Material for this exercise:
***
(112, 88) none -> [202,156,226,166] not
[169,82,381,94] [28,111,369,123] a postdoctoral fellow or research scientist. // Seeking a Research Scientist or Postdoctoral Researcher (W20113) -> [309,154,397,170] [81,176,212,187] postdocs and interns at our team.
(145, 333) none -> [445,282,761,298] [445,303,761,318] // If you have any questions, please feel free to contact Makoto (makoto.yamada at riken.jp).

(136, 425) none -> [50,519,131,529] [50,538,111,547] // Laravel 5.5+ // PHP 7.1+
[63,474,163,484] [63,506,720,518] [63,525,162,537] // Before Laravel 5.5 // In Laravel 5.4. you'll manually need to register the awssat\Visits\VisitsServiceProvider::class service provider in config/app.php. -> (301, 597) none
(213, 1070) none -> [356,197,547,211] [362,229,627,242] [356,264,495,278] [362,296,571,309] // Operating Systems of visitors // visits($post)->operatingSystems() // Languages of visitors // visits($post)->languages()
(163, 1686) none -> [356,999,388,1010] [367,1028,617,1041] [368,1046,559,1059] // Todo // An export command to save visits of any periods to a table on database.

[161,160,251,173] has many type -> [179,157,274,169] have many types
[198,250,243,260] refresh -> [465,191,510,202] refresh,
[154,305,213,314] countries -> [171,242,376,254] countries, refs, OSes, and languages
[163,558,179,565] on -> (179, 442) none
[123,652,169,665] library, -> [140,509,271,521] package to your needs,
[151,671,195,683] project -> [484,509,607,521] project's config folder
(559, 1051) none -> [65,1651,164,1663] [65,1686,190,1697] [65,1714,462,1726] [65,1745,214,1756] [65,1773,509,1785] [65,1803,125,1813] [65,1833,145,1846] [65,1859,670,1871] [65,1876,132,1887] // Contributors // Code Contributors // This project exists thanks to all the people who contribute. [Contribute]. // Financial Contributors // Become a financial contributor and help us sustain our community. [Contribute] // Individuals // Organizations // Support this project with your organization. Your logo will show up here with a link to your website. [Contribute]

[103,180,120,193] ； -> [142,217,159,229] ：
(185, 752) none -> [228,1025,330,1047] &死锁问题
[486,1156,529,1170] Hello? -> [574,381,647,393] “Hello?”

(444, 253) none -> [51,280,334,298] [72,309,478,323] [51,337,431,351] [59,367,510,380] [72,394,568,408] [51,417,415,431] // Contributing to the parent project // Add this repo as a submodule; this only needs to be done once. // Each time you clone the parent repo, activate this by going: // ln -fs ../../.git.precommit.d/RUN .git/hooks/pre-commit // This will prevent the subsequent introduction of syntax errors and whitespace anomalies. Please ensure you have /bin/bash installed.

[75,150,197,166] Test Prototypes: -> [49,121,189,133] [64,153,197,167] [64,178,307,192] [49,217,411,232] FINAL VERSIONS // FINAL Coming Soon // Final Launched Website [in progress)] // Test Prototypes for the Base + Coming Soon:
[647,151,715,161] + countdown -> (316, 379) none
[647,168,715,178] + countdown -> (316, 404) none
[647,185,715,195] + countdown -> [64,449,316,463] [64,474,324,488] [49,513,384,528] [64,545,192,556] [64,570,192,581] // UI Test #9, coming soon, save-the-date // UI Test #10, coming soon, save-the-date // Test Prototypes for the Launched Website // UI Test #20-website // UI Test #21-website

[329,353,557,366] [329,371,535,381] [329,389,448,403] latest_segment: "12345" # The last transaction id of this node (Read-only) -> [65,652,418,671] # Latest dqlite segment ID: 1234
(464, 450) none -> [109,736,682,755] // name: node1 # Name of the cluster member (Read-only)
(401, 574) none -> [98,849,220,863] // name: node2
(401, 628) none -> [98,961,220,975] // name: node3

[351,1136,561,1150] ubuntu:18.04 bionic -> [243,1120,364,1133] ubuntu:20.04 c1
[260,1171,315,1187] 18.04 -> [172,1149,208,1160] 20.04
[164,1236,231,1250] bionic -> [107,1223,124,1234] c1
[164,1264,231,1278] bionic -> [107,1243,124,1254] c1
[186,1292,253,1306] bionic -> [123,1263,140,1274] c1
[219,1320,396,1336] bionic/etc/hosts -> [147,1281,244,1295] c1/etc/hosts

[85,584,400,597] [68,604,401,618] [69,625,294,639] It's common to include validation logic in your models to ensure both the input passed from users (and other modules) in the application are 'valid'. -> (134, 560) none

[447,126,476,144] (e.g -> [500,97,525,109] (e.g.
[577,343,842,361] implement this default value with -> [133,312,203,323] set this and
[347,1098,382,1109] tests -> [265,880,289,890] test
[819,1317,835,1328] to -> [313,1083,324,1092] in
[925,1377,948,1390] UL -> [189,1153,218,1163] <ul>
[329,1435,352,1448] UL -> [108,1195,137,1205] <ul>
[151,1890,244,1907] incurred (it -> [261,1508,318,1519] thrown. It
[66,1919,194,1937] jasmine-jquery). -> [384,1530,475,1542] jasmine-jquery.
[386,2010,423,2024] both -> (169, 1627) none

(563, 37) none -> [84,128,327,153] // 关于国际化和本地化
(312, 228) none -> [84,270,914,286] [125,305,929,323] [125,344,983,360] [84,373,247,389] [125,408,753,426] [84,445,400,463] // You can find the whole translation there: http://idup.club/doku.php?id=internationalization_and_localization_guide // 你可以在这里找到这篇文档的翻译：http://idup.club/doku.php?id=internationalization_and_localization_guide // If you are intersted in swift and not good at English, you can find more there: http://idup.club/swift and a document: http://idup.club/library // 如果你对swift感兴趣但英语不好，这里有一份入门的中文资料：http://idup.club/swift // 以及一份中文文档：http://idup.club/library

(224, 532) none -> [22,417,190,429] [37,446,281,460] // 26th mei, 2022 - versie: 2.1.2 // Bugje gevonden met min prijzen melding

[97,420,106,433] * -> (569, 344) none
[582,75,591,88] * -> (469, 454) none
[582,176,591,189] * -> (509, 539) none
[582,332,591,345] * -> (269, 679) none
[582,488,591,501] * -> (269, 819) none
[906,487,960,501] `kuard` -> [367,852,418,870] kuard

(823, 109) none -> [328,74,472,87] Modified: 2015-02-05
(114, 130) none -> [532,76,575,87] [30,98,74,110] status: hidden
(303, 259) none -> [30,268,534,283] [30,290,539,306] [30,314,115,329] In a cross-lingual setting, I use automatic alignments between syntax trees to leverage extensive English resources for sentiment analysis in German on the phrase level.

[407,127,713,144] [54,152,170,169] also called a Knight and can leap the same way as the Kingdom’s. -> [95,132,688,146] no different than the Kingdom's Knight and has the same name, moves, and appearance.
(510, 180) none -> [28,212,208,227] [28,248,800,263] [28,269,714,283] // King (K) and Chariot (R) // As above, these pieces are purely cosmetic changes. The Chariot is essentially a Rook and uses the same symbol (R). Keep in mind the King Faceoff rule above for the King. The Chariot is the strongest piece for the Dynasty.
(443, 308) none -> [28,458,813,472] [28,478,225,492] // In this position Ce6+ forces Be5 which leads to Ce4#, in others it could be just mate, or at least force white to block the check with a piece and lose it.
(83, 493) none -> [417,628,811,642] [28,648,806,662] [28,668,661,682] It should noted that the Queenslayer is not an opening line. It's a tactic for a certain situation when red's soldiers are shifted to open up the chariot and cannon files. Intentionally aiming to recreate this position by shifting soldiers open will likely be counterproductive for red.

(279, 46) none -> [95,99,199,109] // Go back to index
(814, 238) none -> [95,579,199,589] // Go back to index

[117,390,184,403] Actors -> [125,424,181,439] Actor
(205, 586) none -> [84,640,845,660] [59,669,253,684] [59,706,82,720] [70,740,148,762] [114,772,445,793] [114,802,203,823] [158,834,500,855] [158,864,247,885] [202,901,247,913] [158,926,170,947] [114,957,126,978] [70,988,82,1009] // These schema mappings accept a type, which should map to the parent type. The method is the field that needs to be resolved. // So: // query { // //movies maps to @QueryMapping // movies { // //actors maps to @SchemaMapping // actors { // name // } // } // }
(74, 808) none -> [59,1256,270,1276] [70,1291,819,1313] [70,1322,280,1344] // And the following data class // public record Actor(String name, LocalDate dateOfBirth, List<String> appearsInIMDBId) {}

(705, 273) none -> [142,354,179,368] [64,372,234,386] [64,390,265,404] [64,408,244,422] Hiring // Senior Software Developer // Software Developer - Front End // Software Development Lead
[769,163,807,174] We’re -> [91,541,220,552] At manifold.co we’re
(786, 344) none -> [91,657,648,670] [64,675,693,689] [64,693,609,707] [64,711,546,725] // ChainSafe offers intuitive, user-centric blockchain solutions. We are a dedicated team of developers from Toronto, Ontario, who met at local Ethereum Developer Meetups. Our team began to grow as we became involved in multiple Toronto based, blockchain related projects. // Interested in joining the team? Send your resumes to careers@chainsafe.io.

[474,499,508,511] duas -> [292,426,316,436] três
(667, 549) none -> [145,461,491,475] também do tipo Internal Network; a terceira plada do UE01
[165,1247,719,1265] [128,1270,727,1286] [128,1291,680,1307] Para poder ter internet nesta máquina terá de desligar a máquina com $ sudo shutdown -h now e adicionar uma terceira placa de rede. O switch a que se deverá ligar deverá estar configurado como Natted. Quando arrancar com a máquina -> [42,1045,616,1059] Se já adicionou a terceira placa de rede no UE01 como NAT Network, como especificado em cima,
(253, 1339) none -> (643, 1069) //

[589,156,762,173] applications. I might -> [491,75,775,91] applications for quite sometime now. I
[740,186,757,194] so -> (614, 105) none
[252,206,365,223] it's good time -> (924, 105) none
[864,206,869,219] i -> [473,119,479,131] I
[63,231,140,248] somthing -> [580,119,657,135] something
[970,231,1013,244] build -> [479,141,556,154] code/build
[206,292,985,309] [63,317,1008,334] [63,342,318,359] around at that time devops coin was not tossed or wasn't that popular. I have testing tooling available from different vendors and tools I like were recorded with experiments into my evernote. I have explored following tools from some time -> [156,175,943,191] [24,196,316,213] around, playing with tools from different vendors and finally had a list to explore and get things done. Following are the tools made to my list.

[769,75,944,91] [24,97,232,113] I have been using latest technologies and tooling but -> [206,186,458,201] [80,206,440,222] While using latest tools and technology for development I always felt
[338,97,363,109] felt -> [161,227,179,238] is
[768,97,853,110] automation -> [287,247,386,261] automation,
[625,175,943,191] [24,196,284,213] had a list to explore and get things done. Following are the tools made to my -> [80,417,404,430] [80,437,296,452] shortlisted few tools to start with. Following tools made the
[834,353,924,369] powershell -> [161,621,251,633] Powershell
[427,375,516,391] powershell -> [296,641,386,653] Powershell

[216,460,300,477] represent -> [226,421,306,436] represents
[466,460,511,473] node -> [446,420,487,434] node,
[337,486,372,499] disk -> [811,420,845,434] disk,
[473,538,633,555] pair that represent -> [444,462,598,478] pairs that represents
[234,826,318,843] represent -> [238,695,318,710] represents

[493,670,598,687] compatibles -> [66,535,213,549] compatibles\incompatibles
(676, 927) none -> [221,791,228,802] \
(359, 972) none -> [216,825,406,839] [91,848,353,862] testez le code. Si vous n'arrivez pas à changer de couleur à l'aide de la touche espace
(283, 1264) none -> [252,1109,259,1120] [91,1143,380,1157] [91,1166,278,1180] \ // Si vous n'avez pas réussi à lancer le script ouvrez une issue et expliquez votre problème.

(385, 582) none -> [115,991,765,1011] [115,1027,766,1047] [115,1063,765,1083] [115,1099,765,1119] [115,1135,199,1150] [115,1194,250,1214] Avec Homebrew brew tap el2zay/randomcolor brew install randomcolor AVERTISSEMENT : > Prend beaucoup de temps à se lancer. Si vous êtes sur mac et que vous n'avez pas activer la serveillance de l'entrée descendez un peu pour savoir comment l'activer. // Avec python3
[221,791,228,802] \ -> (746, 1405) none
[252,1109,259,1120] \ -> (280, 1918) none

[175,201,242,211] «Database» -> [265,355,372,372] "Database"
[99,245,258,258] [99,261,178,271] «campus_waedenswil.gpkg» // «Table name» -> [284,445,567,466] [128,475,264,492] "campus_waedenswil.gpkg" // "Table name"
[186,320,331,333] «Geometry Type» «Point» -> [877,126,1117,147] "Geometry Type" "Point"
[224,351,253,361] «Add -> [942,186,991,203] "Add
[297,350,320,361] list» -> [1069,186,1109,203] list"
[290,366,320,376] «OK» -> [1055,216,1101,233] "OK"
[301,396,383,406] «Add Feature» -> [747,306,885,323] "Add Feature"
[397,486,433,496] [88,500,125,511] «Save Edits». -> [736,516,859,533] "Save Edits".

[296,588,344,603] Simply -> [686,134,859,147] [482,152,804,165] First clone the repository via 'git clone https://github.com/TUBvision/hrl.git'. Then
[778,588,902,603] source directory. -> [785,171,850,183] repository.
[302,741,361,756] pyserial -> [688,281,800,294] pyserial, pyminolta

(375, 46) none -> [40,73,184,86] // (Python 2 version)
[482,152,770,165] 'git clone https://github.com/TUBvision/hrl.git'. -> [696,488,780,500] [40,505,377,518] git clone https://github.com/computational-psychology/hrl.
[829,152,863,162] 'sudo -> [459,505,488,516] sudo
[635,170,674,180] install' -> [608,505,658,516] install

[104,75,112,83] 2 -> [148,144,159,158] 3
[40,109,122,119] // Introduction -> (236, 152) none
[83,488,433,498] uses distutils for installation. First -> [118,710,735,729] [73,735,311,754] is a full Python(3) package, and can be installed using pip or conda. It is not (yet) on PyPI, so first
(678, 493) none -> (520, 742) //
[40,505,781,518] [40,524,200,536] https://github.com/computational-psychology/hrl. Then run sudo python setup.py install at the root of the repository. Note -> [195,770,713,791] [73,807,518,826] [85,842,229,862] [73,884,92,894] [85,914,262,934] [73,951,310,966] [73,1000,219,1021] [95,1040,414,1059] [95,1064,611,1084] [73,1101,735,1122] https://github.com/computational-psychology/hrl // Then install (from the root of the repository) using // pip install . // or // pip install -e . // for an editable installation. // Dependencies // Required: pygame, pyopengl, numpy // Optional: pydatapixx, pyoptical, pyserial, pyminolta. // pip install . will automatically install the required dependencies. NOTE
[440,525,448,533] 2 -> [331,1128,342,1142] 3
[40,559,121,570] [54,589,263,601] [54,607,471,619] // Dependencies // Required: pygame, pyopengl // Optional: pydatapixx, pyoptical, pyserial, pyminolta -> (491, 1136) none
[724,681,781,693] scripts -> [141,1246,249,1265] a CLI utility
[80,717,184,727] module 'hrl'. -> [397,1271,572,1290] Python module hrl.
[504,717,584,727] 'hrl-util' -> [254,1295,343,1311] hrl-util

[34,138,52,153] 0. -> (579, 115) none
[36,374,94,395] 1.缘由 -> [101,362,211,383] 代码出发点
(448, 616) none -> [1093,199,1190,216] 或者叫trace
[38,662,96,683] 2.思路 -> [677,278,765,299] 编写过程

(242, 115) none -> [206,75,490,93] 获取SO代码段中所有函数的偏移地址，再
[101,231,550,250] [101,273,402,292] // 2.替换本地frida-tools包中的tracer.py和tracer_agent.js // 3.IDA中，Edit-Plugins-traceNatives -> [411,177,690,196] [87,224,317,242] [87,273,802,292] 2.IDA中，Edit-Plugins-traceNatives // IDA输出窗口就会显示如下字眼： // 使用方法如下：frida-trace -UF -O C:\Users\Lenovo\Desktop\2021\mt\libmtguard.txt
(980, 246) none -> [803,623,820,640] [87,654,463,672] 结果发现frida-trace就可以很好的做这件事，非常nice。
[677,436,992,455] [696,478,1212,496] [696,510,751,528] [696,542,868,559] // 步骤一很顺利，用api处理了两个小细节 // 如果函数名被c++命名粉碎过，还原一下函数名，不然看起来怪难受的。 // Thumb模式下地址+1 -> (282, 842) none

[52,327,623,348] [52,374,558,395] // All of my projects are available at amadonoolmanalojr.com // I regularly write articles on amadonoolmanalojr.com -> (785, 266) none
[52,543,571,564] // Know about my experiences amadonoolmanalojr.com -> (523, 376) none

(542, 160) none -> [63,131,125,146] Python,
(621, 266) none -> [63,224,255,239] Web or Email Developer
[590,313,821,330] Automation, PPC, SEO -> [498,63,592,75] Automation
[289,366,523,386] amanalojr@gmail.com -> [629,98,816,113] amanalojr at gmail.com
***
Task details: Scan the material above for the string "amadonoolmanalojr", returning each line that contains it.

Result for this task:
[52,327,623,348] [52,374,558,395] // All of my projects are available at amadonoolmanalojr.com // I regularly write articles on amadonoolmanalojr.com -> (785, 266) none
[52,543,571,564] // Know about my experiences amadonoolmanalojr.com -> (523, 376) none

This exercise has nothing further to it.